Data records
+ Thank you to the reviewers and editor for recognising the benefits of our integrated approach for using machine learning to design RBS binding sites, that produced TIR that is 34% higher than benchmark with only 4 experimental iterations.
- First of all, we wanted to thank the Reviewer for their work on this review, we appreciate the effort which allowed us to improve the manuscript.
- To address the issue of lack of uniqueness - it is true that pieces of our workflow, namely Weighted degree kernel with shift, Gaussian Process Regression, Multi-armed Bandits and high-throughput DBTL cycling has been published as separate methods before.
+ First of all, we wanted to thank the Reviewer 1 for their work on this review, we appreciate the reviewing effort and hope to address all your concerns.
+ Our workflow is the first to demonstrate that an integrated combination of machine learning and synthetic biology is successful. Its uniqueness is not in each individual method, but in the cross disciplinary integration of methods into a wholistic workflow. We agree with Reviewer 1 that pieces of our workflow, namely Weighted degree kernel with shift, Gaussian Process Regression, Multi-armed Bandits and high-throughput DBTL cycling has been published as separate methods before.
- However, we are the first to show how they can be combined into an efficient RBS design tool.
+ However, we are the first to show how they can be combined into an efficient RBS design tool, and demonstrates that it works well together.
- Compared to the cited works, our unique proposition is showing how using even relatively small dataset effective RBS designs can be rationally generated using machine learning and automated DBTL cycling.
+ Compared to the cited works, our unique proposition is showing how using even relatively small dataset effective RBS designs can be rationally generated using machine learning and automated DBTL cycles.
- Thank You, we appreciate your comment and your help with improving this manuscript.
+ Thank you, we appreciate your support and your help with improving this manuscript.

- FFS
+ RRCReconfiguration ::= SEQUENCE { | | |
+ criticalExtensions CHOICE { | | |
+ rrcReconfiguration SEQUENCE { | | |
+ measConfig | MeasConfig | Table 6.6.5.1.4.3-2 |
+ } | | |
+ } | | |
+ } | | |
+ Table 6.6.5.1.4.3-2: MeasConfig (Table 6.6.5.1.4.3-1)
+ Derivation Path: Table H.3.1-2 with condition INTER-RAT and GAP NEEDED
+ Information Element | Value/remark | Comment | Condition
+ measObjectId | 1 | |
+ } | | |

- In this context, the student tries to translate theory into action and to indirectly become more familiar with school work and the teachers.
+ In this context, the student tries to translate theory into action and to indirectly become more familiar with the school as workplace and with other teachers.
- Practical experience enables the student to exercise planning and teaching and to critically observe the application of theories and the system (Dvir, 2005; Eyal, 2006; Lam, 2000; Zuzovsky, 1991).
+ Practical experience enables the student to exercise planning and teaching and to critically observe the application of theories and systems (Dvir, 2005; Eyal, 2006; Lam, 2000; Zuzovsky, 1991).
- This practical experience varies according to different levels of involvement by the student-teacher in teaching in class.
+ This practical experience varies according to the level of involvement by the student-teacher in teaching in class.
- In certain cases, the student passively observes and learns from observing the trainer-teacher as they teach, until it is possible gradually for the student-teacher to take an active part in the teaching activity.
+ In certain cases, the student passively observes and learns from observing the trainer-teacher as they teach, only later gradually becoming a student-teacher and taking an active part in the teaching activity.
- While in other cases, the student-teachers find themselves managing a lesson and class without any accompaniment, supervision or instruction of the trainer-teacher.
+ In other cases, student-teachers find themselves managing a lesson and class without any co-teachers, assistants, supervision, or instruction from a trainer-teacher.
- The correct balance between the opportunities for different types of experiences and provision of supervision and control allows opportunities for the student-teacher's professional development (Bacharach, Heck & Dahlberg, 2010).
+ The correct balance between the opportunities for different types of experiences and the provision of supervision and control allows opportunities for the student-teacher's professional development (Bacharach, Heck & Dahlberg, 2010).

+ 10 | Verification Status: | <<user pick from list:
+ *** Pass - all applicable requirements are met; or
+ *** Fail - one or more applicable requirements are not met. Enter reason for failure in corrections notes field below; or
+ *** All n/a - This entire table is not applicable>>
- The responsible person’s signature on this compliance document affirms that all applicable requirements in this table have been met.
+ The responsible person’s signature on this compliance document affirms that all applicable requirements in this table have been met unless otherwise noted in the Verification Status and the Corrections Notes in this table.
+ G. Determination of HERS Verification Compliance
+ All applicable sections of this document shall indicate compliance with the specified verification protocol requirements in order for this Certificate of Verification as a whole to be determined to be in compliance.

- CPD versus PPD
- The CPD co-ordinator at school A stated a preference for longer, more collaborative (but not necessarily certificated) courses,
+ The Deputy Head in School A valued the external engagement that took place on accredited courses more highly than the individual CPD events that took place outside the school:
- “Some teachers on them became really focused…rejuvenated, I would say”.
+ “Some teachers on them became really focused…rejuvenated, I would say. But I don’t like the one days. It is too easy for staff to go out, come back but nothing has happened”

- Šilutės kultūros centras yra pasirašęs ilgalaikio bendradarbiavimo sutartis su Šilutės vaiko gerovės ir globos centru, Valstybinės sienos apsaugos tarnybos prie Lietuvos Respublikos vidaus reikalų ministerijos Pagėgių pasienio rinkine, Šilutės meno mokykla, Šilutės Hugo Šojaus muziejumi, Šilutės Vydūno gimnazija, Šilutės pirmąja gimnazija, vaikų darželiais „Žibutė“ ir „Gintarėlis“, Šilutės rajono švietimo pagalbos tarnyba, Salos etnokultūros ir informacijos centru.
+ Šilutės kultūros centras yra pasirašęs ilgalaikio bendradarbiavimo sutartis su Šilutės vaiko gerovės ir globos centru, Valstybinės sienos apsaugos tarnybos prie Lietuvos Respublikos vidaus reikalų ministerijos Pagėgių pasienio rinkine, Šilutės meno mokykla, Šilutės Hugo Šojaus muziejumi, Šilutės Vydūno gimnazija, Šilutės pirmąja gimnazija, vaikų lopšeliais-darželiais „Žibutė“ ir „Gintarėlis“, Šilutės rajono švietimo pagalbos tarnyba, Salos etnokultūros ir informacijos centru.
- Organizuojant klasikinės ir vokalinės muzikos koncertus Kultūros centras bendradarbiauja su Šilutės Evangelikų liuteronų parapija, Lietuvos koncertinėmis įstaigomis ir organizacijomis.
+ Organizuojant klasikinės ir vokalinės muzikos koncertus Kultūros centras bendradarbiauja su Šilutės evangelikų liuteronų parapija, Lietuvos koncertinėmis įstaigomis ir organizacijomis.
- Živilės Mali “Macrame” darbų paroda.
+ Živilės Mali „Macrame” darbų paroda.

ASSIGNMENT: Copy out each line of the data in which the word "enables" appears.

SOLUTION:
- Practical experience enables the student to exercise planning and teaching and to critically observe the application of theories and the system (Dvir, 2005; Eyal, 2006; Lam, 2000; Zuzovsky, 1991).
+ Practical experience enables the student to exercise planning and teaching and to critically observe the application of theories and systems (Dvir, 2005; Eyal, 2006; Lam, 2000; Zuzovsky, 1991).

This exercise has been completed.